Environment & Human Rights Researcher

Global Human Rights Defence

A report released last week by climate science and policy website Carbon Brief has exposed the chronic lack of diverse voices in climate research, indicating that scientists from the global south are significantly underrepresented. 

The study examined the background of the 1,300 authors of the 100 most cited climate-related papers between 2016 and 2020, focusing particularly on “country of affiliation.”. 90% of the papers came from institutions of the global north, 7.3% from Asian institutions, 2.8% from Latin America’s and just 1% from Africa’s. In addition, not a single paper had a lead researcher from Africa or Latin America. There are also notable discrepancies within continents. For instance, 55% of all publications are from the UK, US or Australia and of the 10 African authors found in this analysis, 8 are from South Africa. 

Carbon Brief argues that the consequences of this are far-reaching. Current research and its recommendations are dominated by the interests of scientists from the global north, meaning that the concerns of those from the global south risk erasure. Policy makers rely on this science to guide decision making at both national and international levels. Domination of this field by certain groups of people from certain countries means that they overwhelmingly define climate policy and adaptation strategies.

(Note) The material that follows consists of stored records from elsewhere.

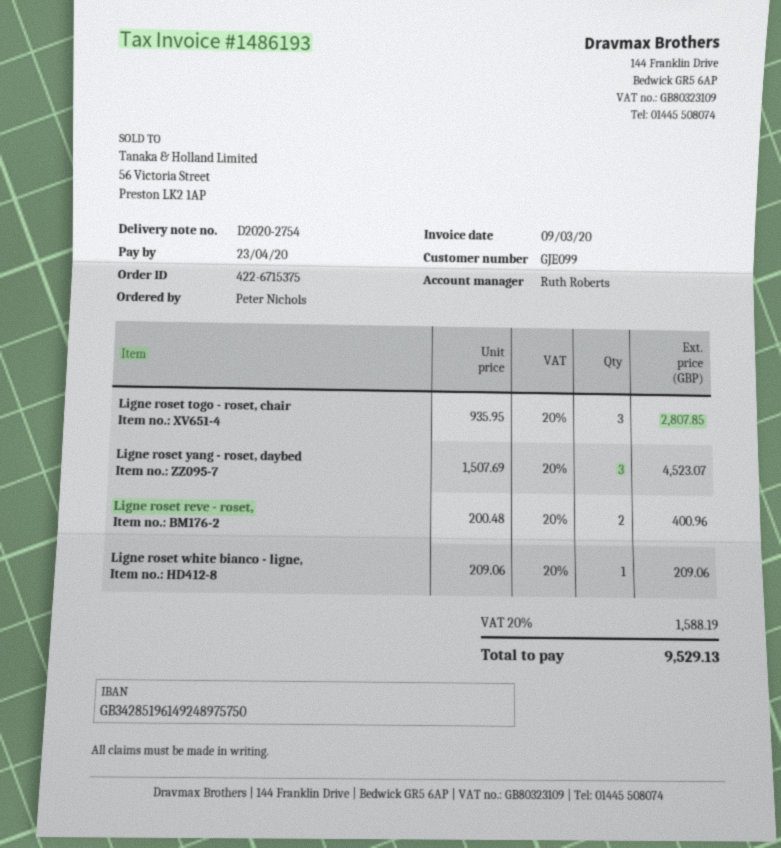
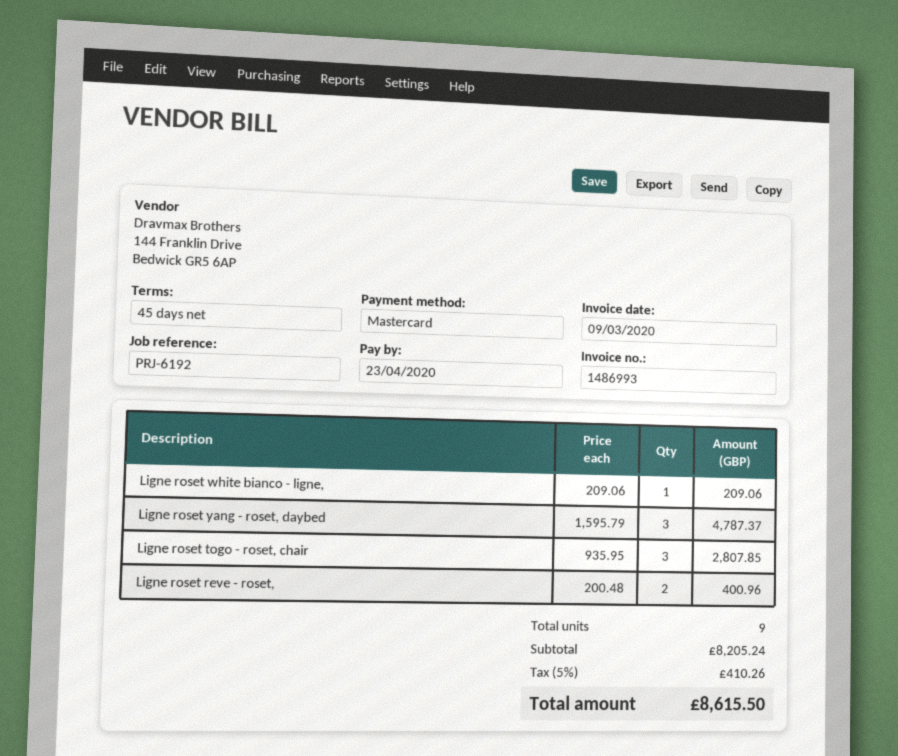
invoice number: 1486193 -> 1486993
Ligne roset yang - roset, daybed: 3 x 1507.69 = 4523.07 -> 3 x 1595.79 = 4787.37
tax: 20% = 1588.19 -> 5% = 410.26
total: 9529.13 -> 8615.50

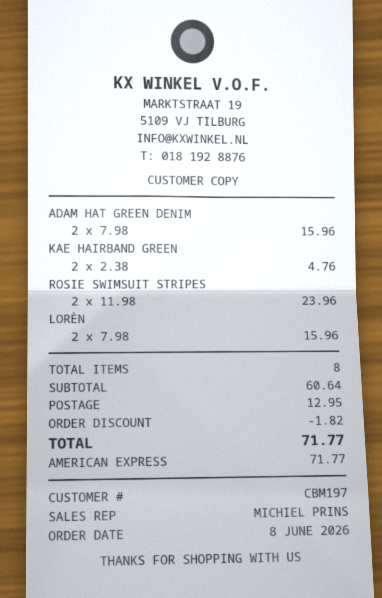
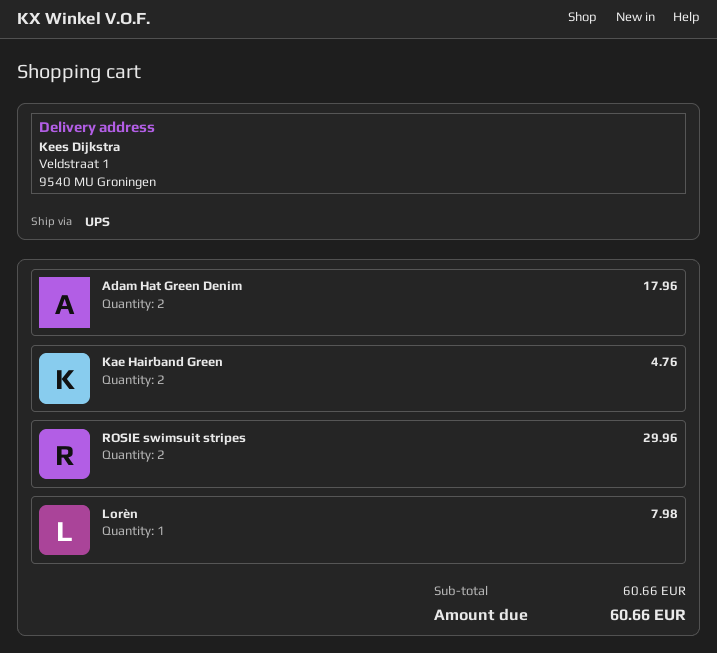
ADAM HAT GREEN DENIM: 2 for 15.96 -> 2 for 17.96
ROSIE SWIMSUIT STRIPES: 2 for 23.96 -> 2 for 29.96
LORÈN: 2 for 15.96 -> 1 for 7.98
subtotal: 60.64 -> 60.66
discount: 1.82 -> none
shipping: 12.95 -> none
total: 71.77 -> 60.66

As a result, solutions are geared to the needs and capacity of wealthy countries with colder climates, disregarding the impact of climate change on the global south. This exacerbates existing inequality and the already increased vulnerability of low income countries to the consequences of climate change.

One possible solution is greater cooperation between institutions to ensure that a diverse range of perspectives is included in future climate research. A group of scholars has also put together a ‘Manifesto for Action’ (see below) which outlines steps which academics can take to broaden climate science for the better.  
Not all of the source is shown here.